Kuijper T Martijn, Ruigrok-Ritstier Kirsten, Verhoef-Post Miriam, Piersma Djura, Bruysters Martijn W P, Berns Els M J J, Themmen Axel P N
Department of Internal Medicine, Erasmus MC, P.O. Box 2040, 3000 CA Rotterdam, The Netherlands.
Mol Cell Endocrinol. 2009 Apr 10;302(1):58-64. doi: 10.1016/j.mce.2008.12.016. Epub 2009 Jan 20.

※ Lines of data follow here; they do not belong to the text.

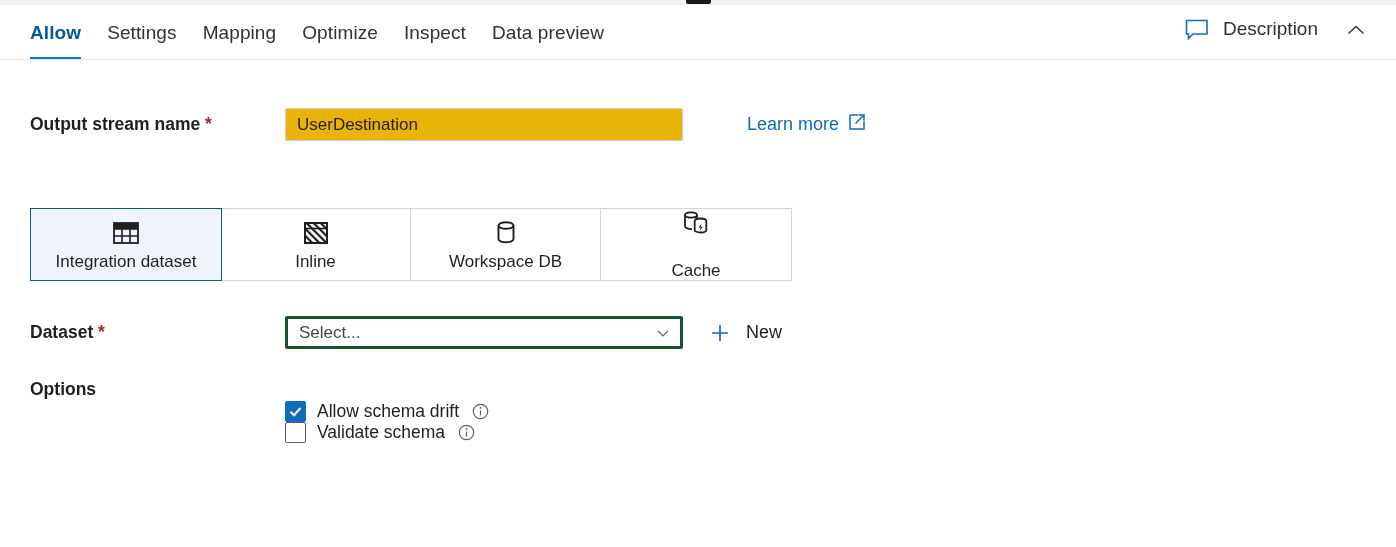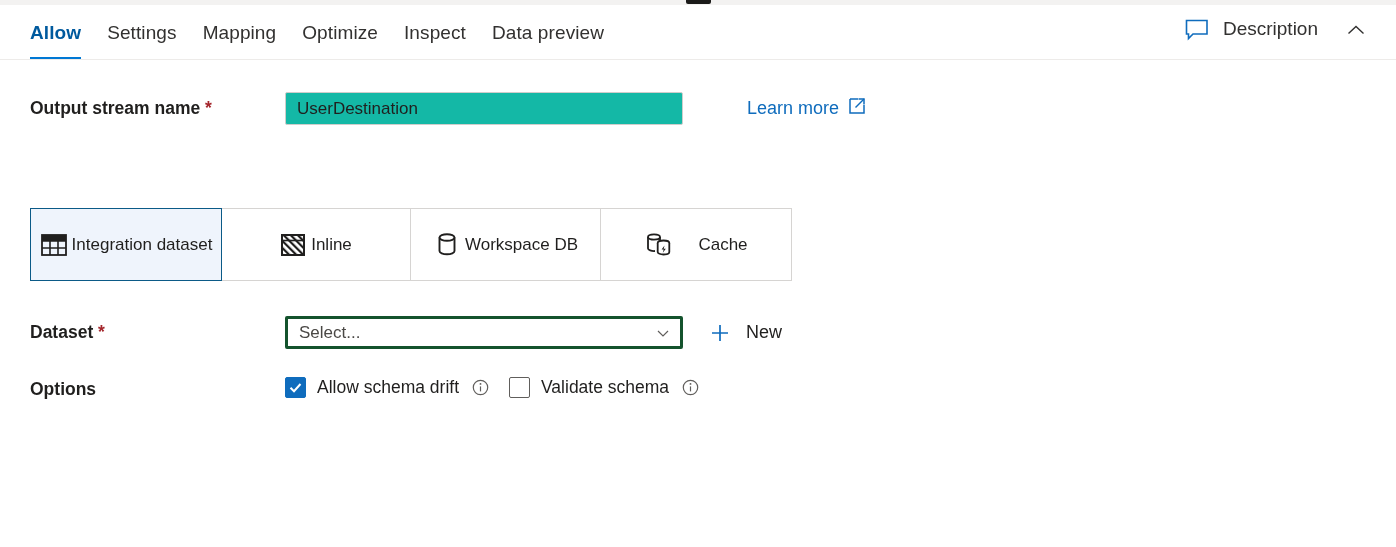"Output stream name *" div.row { top: 32px -> 48px }
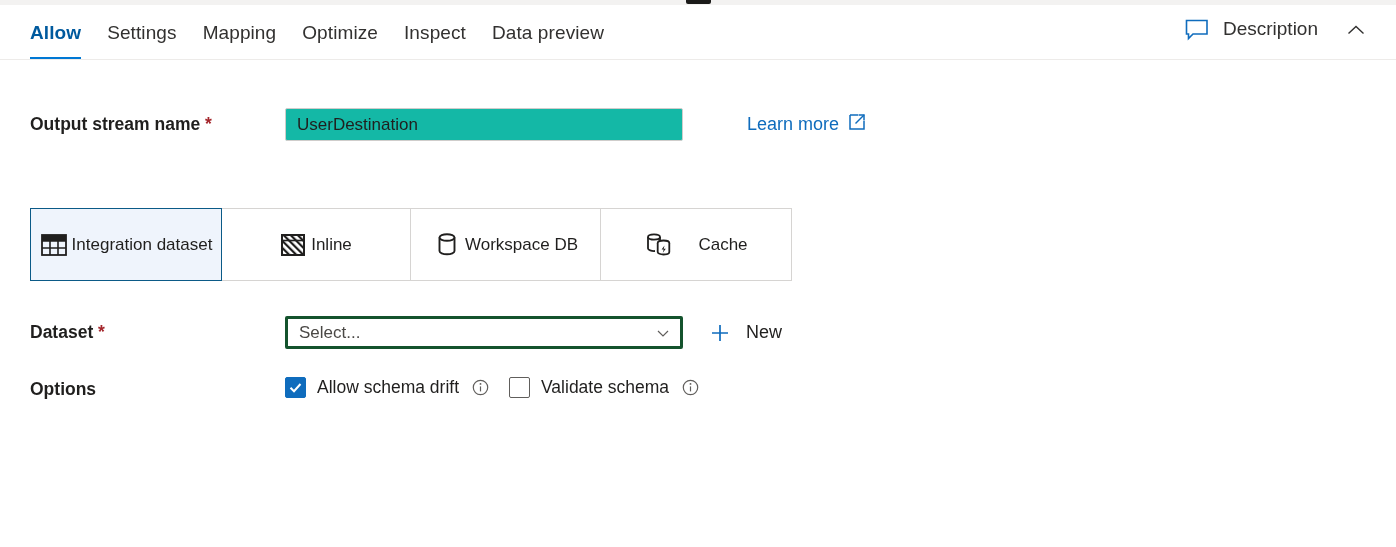"UserDestination" .textbox { background: #14b8a6 -> #eab308 }
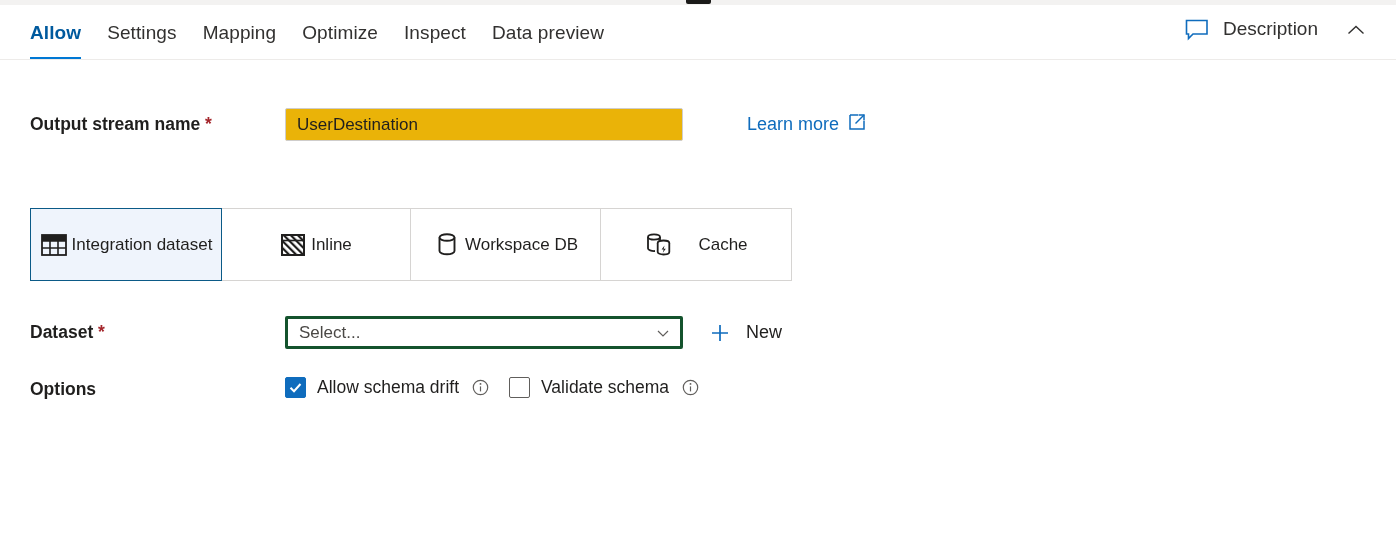"Integration dataset" .tile { flex-direction: row -> column }
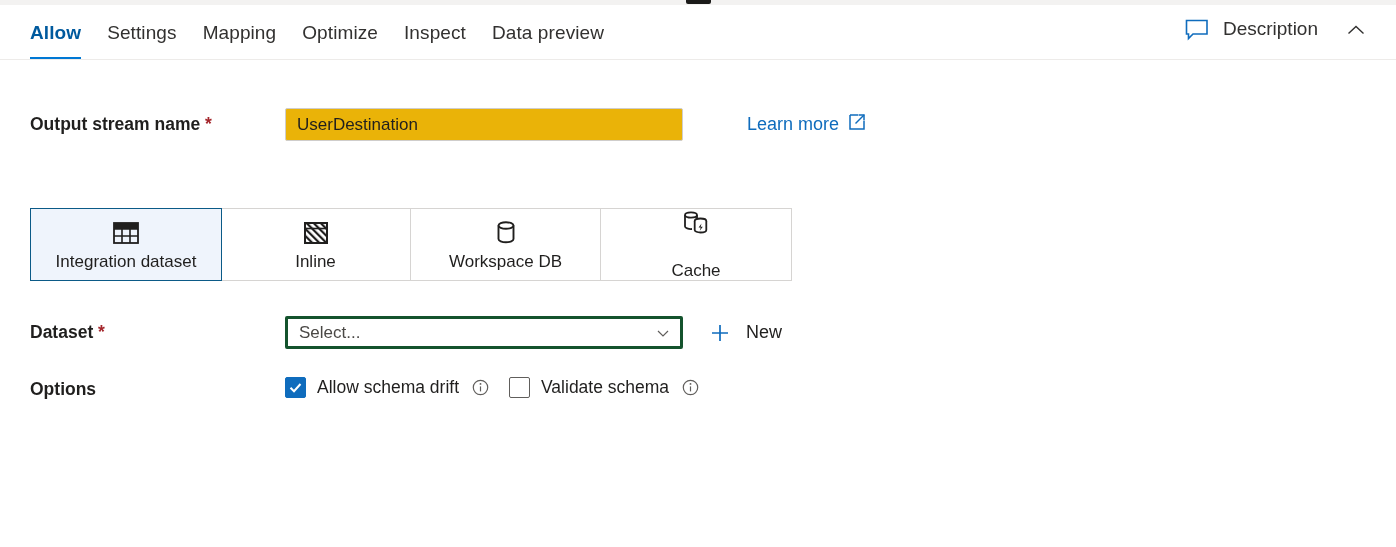"Allow schema drift" div { flex-direction: row -> column; gap: 19px -> none; margin-top: none -> 24px }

Worldwide, breast cancer is the most frequently occurring malignancy in women. Early age at full term pregnancy has a protective effect against breast cancer. Evidence coming from a rat breast cancer model suggests a possible role for the pregnancy hormone hCG, a ligand of the LH receptor, as a mediator for this effect. In a previous study, we found that a common polymorphism in the LH receptor associates with tumor progression in premenopausal breast cancer patients, as carriers of the variant receptor showed a shorter disease free survival compared to non-carriers. How hCG and its receptor exert their effects on breast cancer, however, is unclear. One possibility is that these effects take place through LH receptors present in the ovaries, thereby influencing steroid hormone production. Another possibility is that the effects take place through LH receptors present in breast tumor cells themselves, as some studies have detected the receptor in both normal and neoplastic breast tissues and in breast cancer cell lines. To investigate whether a direct effect of LH signaling in breast cancer is likely, we measured LH receptor mRNA expression levels in 1551 breast tumors and 42 different human breast cancer cell lines using a qRT-PCR with a wide dynamic range. In addition, associations between LH receptor expression and clinico-pathologic factors were investigated. Assay validation showed that as little as ?10 copies per reaction volume of LH receptor cDNA could still be detected by our assay. We show that LH receptors are undetectable in 62% of breast tumor samples and 41 of 42 breast cancer cell lines. For the remaining samples we found expression levels to be very low. Although low, expression of the LH receptor appears to be associated with normal breast cells, favorable tumor characteristics and low tumor percentage. Since expression of the LH receptor in breast cancer cells is very low, it almost excludes the possibility of direct signaling effects. We therefore conclude that signaling effects of the LH receptor on breast cancer most likely take place by an indirect pathway through the ovaries.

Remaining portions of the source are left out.